El rito que el paciente realiza para evitar el abandono es más racional en esta ocasión. No recurre a frases de sentido mágico ni a otro tipo de trucos irracionales. Únicamente bloquea la salida. Podría tratarse de un indicio de mejora. En ocasiones parece reconocer lo irracional de su obsesión. Sin duda se trata de un gran avance. Por primera vez apunta la idea de que sus pesadillas no sean reales o no tengan sentido.

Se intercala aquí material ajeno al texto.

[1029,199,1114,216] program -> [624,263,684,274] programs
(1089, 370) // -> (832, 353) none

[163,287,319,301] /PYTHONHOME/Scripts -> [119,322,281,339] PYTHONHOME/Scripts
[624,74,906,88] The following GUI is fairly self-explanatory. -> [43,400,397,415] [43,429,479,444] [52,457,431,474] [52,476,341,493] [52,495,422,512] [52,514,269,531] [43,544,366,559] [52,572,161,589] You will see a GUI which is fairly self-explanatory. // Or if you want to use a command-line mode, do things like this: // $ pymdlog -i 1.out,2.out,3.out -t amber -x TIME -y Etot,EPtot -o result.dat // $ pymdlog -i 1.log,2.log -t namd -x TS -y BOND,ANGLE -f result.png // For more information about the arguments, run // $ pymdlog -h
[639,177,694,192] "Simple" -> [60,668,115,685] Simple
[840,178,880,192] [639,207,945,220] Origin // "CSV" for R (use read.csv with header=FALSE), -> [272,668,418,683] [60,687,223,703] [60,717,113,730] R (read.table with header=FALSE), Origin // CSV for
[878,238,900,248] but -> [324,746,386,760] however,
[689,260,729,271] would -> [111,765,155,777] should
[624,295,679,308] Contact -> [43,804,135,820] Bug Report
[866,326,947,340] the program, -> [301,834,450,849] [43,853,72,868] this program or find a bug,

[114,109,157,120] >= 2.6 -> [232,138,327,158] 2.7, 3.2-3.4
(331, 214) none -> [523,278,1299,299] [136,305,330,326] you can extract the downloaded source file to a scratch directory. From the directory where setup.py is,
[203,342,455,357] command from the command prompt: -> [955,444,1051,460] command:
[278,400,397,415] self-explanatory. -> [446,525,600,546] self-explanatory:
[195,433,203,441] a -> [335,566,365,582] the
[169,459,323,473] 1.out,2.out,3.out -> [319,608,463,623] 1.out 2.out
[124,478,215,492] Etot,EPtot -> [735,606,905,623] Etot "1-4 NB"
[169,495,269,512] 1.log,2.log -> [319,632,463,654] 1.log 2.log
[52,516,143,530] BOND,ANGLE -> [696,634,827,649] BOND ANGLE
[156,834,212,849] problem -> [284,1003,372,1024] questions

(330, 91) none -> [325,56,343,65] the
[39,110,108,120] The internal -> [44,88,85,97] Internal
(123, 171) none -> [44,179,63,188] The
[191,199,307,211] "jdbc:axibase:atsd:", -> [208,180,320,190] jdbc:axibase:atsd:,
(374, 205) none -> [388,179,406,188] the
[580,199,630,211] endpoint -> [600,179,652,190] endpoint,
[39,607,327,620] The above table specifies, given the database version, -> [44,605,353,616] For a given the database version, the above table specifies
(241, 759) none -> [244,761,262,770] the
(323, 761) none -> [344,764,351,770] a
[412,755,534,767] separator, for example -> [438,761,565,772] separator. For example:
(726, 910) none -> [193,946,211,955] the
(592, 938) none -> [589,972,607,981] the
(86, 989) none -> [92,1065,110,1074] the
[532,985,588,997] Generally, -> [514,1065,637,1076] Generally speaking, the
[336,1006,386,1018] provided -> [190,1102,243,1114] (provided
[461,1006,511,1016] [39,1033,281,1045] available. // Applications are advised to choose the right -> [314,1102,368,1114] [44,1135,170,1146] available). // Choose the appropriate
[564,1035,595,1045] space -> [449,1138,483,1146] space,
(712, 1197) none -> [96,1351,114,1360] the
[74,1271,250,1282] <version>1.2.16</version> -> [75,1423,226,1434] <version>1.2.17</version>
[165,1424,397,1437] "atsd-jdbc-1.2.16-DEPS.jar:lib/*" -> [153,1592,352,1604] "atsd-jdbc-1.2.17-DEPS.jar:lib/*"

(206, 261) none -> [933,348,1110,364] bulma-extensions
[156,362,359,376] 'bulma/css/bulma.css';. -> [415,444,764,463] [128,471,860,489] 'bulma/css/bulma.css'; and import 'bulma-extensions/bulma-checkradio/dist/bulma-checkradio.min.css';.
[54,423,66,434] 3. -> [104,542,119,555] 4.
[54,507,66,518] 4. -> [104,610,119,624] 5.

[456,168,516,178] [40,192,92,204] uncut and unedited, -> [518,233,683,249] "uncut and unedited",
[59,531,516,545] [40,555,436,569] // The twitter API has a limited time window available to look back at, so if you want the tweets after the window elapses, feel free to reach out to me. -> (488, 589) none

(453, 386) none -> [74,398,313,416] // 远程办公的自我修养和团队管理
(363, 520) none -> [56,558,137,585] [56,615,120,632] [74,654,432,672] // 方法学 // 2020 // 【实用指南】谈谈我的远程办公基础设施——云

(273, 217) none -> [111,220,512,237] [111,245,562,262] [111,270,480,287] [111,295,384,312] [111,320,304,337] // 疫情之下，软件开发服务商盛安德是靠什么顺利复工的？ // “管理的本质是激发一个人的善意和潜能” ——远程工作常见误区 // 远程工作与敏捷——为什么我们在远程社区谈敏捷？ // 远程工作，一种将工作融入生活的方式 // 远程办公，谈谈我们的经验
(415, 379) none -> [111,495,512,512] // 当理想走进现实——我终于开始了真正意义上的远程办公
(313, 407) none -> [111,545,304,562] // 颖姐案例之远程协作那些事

Sin embargo no creo que sea una buena idea interrumpir el tratamiento en este momento. Aunque esta sea la primera vez que el paciente ha mostrado una reacción efectiva, lo cierto es que aún no se ha enfrentado a un abandono efectivo, sino que el mismo ha sido impedido. Debo resaltar además, el uso de un elemento protector y pasivo, un paraguas, como instrumento de agresión y muerte. El paciente no está listo para afrontar una situación de tensión real y debo asegurar que continué la terapia”.

            Cuando Blas llegó a casa admiró, como cada vez que volvía de la consulta de Herr Doctorr, los vidrios mate que cubrían sus armarios lacados, el aire moderno y superficial de las estanterías rebosantes de libros y revistas, la calidez del espacio que había conseguido crear y que imitaba las casas más caras y envidiadas del país. Acarició la pared, espió un momento su imagen en el espejo y se sentó a hojear el último número de su revista favorita. Más tarde se preocuparía de la mancha de sangre de la moqueta.